While the device demonstrated effective lesion detection at various depths, the imaging quality in the blood medium showed a decline at greater depths. The PA signal weakened significantly when the tissue surface was located at 12 mm, indicating a limitation in the light penetration depth. This suggests that the device may have reduced effectiveness in detecting deeper lesions within the heart. Considering a typical left-atrium radius of approximately 15 mm, current 10-mm penetration is capable of reaching most of the area. In addition, there are potential discrepancies in optical properties between in vivo blood and the blood sample used in our study, allowing our imaging setup to penetrate deeper than it would in an in vivo environment. However, during RF ablation, the irrigation at the catheter tip significantly dilutes and displaces local blood33,34. This reduces both optical absorption and scattering from the blood medium, which may work in our favor by allowing more light to penetrate the region and deliver energy to the tissue, improving the overall effectiveness of our imaging method. Future studies should incorporate a larger number of samples in the in vivo models, to further investigate imaging depth penetration. This will help evaluate the impact of physiological factors such as blood flow dynamics, cardiac motion, and tissue perfusion on imaging performance, providing a more comprehensive assessment of imaging depth limitations in real-world conditions. We plan to address blood interference more directly by incorporating a balloon solution around the imaging array in future work35,36. Inflating this balloon within the heart chamber would help displace blood from the imaging path, minimizing its impact on signal quality and further enhancing the ability to detect lesions at greater depths.

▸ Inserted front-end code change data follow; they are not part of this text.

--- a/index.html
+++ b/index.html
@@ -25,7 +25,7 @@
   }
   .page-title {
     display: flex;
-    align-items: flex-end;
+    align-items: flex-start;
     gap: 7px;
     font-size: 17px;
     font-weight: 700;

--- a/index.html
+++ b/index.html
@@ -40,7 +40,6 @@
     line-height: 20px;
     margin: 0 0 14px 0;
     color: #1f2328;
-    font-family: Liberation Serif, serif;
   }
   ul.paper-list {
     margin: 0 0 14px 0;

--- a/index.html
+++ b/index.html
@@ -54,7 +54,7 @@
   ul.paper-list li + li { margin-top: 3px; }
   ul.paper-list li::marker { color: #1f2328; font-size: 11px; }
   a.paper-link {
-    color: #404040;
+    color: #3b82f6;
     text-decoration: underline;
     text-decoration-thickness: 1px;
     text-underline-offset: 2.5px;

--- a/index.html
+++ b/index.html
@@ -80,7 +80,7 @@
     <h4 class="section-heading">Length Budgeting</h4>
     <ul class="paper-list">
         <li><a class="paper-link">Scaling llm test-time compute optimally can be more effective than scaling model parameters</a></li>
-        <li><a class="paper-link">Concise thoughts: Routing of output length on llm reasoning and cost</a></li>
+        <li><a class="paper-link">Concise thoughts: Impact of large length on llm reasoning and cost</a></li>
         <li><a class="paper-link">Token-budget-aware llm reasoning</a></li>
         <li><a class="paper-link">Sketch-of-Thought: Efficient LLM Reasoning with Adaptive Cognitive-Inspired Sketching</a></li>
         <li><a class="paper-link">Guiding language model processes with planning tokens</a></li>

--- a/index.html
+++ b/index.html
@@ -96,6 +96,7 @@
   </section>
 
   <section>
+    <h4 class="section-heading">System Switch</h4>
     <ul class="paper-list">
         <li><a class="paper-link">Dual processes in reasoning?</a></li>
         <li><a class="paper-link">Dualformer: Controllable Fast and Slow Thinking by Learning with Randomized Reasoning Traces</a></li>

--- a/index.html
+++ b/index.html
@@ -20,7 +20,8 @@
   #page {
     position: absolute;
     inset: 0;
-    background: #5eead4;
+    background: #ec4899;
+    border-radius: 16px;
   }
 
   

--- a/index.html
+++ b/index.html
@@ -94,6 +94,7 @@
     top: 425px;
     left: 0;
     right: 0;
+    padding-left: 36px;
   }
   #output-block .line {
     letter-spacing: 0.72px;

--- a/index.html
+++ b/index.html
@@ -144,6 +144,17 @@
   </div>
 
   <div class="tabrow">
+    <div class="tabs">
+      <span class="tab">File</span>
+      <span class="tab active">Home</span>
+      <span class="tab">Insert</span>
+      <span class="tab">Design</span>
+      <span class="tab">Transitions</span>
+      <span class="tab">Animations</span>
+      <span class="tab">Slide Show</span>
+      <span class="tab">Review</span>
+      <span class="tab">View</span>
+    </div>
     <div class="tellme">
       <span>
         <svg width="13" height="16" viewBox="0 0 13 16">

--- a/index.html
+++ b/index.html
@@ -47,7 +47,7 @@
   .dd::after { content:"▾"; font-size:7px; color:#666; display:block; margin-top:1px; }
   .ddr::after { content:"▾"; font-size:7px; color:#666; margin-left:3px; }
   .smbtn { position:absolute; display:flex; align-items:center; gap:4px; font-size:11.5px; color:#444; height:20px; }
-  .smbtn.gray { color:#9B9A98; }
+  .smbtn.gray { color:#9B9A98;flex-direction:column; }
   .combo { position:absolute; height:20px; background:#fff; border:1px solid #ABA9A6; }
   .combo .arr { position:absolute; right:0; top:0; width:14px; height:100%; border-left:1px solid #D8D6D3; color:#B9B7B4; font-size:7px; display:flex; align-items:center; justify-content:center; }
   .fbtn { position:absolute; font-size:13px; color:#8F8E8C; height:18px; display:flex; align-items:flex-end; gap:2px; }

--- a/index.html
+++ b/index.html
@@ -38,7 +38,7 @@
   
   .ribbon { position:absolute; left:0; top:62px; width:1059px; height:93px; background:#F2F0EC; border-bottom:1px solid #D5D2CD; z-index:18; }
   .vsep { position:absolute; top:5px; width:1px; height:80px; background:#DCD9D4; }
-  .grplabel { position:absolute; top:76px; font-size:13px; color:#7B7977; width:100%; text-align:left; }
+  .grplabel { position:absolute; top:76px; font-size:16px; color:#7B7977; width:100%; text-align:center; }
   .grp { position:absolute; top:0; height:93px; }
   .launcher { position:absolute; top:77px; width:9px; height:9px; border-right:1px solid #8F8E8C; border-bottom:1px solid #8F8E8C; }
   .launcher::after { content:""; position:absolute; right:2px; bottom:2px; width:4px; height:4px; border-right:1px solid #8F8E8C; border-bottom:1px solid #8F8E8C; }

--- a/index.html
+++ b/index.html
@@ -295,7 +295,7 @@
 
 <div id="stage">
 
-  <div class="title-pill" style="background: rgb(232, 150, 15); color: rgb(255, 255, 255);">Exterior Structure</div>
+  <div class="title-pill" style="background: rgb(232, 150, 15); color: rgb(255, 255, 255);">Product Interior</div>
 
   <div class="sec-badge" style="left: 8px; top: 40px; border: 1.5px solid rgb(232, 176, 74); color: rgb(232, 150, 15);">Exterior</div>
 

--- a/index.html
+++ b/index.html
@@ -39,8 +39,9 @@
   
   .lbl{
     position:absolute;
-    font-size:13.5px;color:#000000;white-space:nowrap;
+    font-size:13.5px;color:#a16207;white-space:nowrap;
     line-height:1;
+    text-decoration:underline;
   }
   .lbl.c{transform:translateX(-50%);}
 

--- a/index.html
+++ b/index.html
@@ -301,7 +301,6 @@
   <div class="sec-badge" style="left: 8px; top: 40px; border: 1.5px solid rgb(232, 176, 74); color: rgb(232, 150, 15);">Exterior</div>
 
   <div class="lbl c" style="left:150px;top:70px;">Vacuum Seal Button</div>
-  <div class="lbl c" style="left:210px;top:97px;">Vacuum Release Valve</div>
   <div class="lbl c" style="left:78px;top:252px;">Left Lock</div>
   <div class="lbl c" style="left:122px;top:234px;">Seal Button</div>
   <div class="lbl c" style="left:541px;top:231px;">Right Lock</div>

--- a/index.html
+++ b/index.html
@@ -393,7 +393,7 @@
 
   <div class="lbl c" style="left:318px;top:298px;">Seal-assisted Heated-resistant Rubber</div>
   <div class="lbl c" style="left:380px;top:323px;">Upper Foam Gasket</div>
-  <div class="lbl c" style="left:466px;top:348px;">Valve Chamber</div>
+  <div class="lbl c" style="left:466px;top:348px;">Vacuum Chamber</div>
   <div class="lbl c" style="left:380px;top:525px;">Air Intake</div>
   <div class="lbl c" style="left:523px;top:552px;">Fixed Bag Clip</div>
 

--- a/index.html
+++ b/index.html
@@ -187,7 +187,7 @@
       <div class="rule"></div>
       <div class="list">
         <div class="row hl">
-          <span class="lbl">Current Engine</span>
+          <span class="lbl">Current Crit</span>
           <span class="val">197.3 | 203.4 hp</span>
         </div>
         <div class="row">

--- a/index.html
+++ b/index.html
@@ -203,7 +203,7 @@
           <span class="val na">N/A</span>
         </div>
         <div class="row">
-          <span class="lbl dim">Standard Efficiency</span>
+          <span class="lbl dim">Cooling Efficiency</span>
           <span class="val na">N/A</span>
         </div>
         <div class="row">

This design optimization could further improve the imaging accuracy of this system.

Conclusion

In this paper, we present miniaturized intracardiac PA imaging with a diameter of 4 mm and flexible tip-bending capability to guide cardiac ablation therapy. The device demonstrated high-resolution imaging capabilities, which are essential for precise monitoring and guidance during A-fib ablation procedures. Phantom and ex vivo studies validated its effectiveness in detecting ablation-induced lesions, underscoring its potential to provide ablation feedback during procedure. Our findings highlight the potential of PA imaging as a valuable tool for guiding intraoperative clinical cardiac ablation procedures. Future studies will further explore its clinical integration and optimization for broader applicability in electrophysiology interventions.